Data entries
- Opening Delimiter -
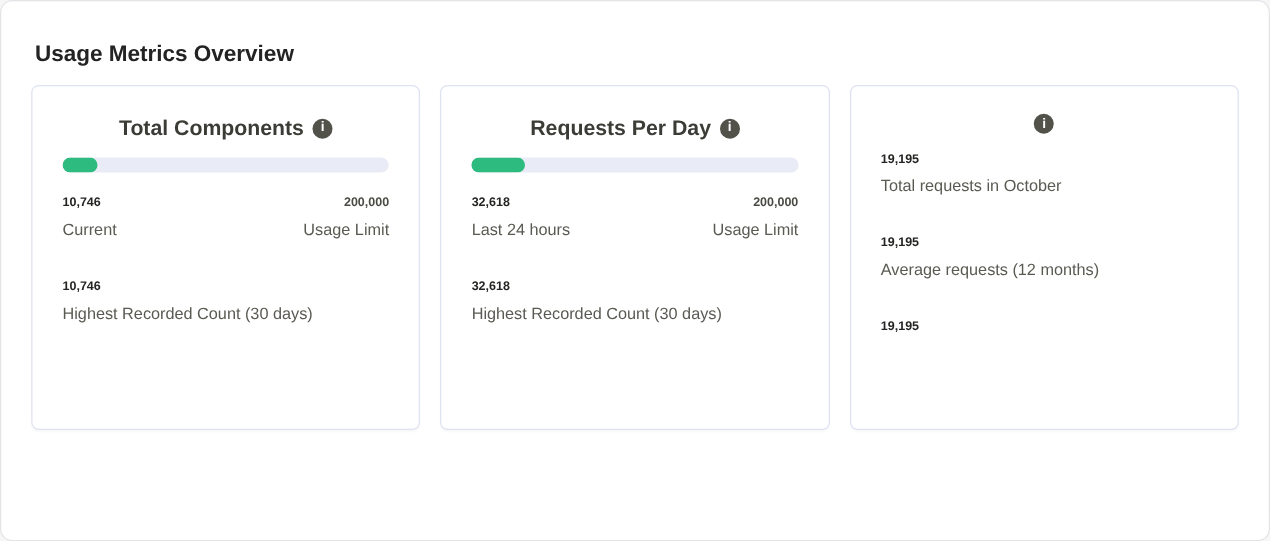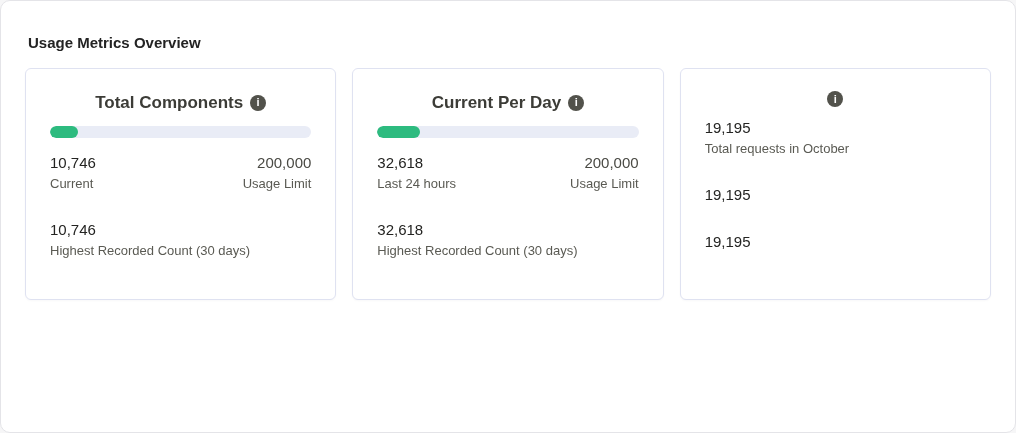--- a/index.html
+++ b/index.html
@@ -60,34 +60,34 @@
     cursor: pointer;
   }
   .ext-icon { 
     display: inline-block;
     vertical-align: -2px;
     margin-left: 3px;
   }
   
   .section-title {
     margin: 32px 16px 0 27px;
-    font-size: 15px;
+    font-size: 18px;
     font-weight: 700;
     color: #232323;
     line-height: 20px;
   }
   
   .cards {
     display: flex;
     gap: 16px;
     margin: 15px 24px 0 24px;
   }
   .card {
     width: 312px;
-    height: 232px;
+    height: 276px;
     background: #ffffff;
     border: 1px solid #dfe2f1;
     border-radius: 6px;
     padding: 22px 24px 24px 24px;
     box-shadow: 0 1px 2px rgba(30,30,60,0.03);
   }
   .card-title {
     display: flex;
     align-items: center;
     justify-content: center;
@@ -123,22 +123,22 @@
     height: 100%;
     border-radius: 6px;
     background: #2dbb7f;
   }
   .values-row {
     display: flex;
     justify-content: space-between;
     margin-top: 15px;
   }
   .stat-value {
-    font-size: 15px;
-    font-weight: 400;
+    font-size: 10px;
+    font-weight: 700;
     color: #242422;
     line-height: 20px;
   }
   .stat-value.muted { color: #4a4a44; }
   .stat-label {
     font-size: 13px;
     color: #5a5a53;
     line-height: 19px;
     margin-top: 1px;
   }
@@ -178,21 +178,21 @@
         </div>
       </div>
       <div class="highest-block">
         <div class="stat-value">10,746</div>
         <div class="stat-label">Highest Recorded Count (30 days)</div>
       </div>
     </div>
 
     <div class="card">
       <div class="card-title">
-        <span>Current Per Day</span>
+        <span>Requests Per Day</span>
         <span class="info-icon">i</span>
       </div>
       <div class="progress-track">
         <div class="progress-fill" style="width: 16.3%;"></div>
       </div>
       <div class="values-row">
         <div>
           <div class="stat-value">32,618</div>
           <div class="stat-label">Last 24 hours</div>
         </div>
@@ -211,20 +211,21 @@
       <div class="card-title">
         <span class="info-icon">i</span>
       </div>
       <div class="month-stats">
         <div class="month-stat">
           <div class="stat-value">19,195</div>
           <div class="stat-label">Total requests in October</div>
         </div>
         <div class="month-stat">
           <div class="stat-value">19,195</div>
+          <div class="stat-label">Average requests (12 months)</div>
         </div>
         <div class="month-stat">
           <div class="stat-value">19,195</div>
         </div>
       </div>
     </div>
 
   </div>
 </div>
- Closing Delimiter -
- Opening Delimiter -
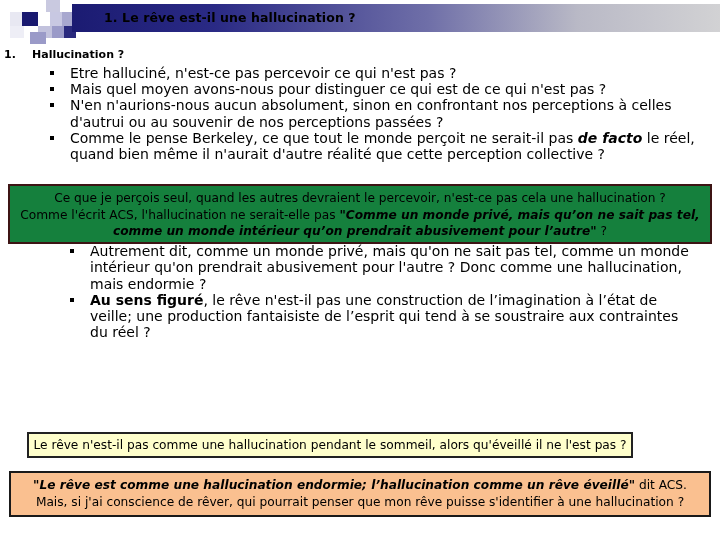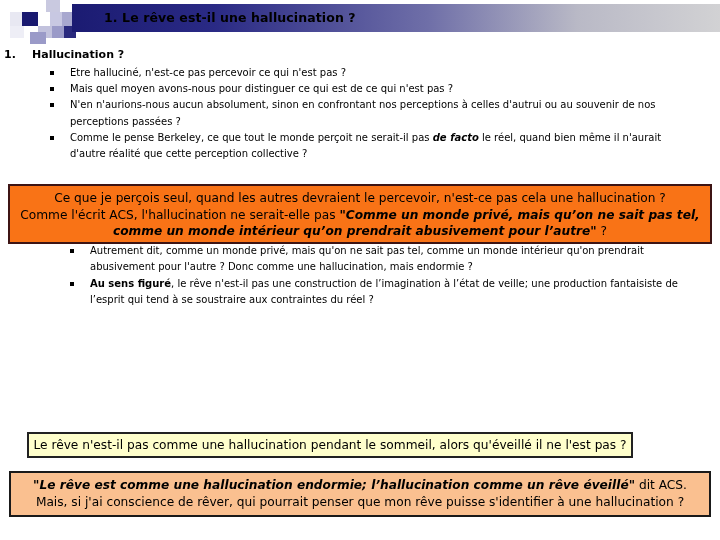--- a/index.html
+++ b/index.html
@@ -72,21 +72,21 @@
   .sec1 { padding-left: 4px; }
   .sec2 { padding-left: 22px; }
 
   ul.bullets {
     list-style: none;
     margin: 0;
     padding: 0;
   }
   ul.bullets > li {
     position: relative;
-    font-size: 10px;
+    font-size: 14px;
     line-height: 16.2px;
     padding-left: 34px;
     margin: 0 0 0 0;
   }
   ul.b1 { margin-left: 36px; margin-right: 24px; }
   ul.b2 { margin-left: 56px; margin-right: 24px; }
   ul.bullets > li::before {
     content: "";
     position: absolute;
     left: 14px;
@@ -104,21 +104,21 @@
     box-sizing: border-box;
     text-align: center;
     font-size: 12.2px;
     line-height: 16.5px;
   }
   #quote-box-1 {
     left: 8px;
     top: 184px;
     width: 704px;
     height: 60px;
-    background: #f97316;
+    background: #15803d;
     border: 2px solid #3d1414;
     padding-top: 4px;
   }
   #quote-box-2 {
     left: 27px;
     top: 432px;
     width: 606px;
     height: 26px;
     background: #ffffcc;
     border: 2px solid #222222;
- Closing Delimiter -
* [WHAT YOU HAVE TO DO]
Set apart and copy each line of the records that holds the word "content".

* [YOUR SOLUTION]
     justify-content: center;
     justify-content: space-between;
     content: "";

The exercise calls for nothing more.